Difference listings
■ ■ ■ ■ ■ ■ ■

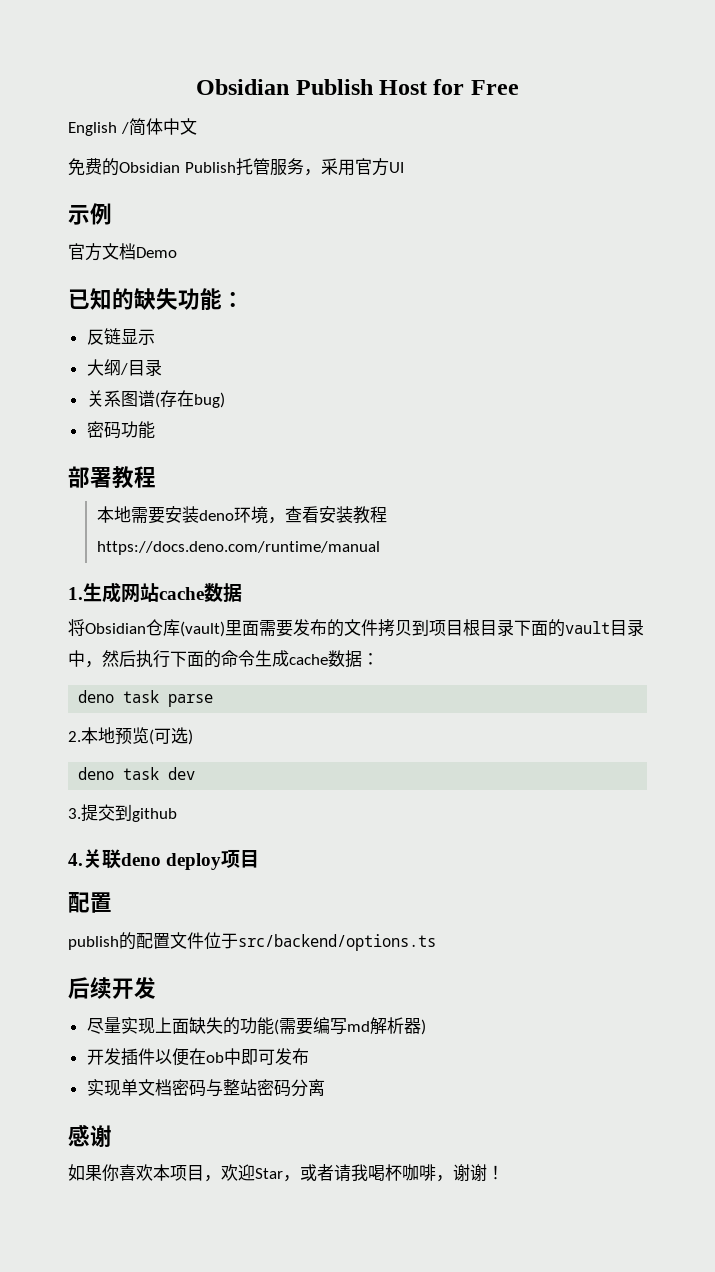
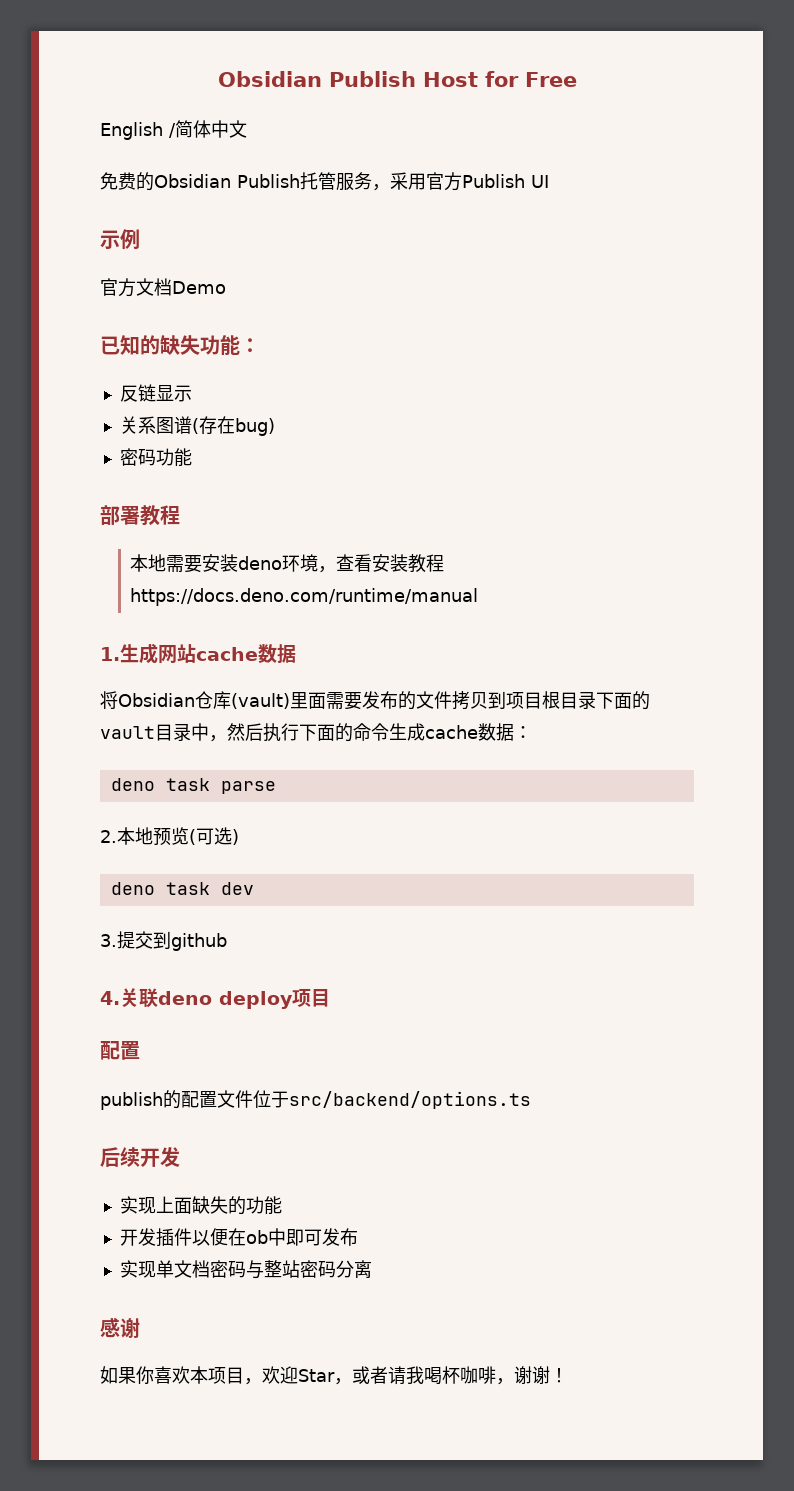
- 免费的Obsidian Publish托管服务，采用官方UI
+ 免费的Obsidian Publish托管服务，采用官方Publish UI
- 大纲/目录
- 尽量实现上面缺失的功能(需要编写md解析器)
+ 实现上面缺失的功能

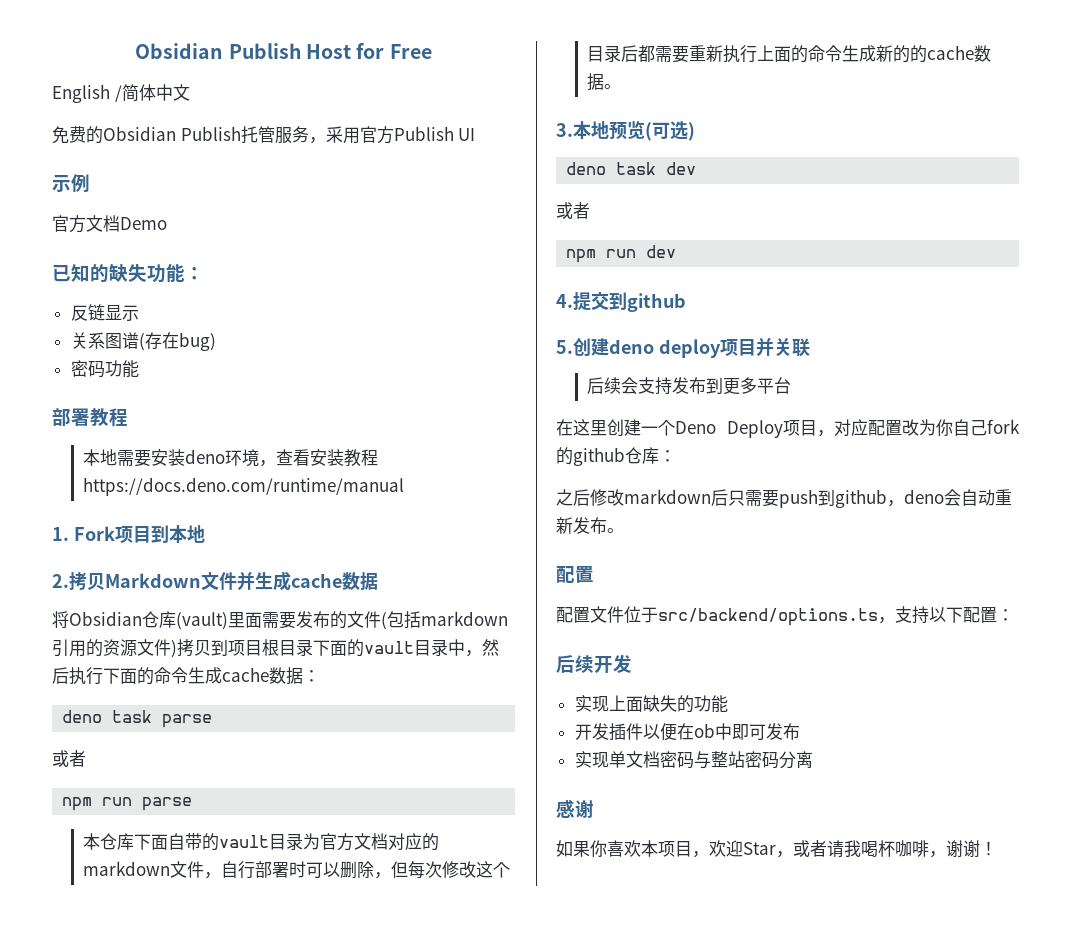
- 1.生成网站cache数据
+ 1. Fork项目到本地
+ 2.拷贝Markdown文件并生成cache数据
- 将Obsidian仓库(vault)里面需要发布的文件拷贝到项目根目录下面的vault目录中，然后执行下面的命令生成cache数据：
+ 将Obsidian仓库(vault)里面需要发布的文件(包括markdown引用的资源文件)拷贝到项目根目录下面的vault目录中，然后执行下面的命令生成cache数据：
  deno task parse
- 2.本地预览(可选)
+ 或者
+ npm run parse
+ 本仓库下面自带的vault目录为官方文档对应的markdown文件，自行部署时可以删除，但每次修改这个目录后都需要重新执行上面的命令生成新的的cache数据。
+ 3.本地预览(可选)
  deno task dev
- 3.提交到github
+ 或者
+ npm run dev
+ 4.提交到github
- 4.关联deno deploy项目
+ 5.创建deno deploy项目并关联
+ 后续会支持发布到更多平台
+ 在这里创建一个Deno Deploy项目，对应配置改为你自己fork的github仓库：
+ 之后修改markdown后只需要push到github，deno会自动重新发布。
- publish的配置文件位于src/backend/options.ts
+ 配置文件位于src/backend/options.ts，支持以下配置：

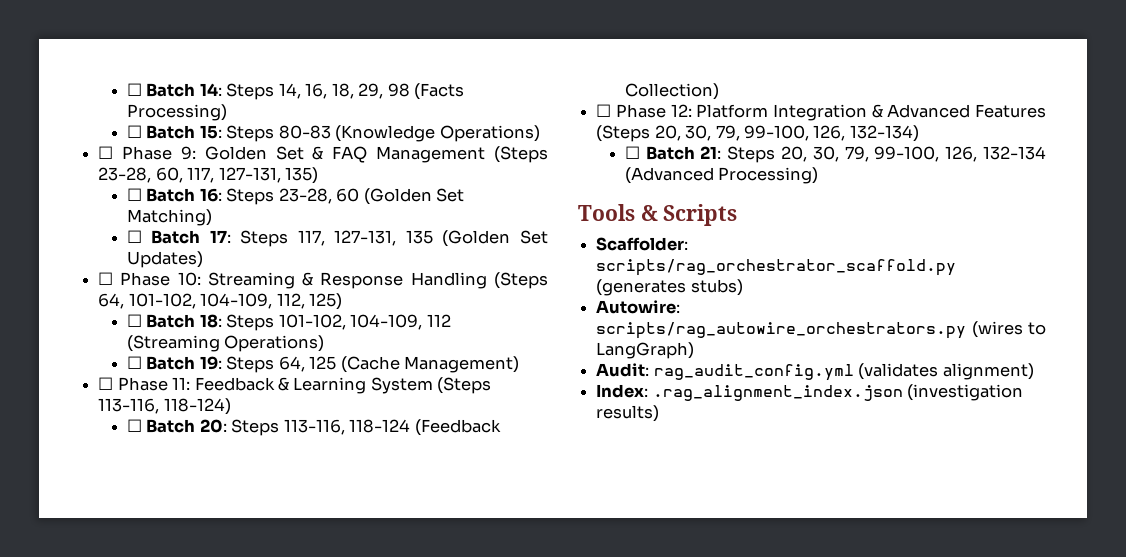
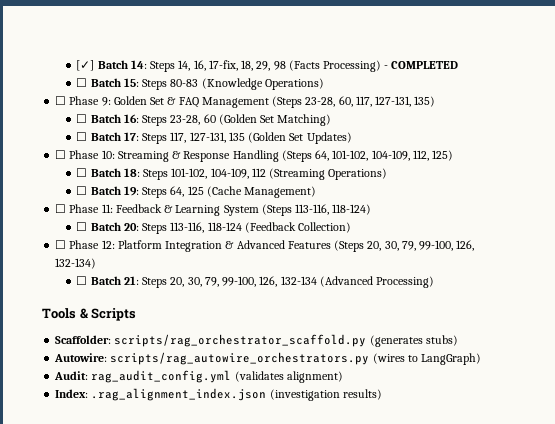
- ☐ Batch 14: Steps 14, 16, 18, 29, 98 (Facts Processing)
+ [✓] Batch 14: Steps 14, 16, 17-fix, 18, 29, 98 (Facts Processing) - COMPLETED

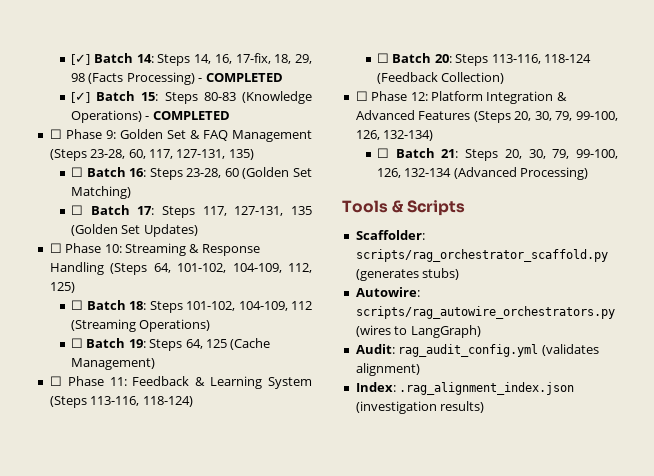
- ☐ Batch 15: Steps 80-83 (Knowledge Operations)
+ [✓] Batch 15: Steps 80-83 (Knowledge Operations) - COMPLETED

■ ■ ■ ■ ■ ■ ■

▸ **ABOUT THIS TASK**: Leave the pictures aside and print exactly, and only, the lines from the one with "- ☐ Batch 14: Steps" through the end of the data, both included.

▸ **THE ANSWER**:
- ☐ Batch 14: Steps 14, 16, 18, 29, 98 (Facts Processing)
+ [✓] Batch 14: Steps 14, 16, 17-fix, 18, 29, 98 (Facts Processing) - COMPLETED

- ☐ Batch 15: Steps 80-83 (Knowledge Operations)
+ [✓] Batch 15: Steps 80-83 (Knowledge Operations) - COMPLETED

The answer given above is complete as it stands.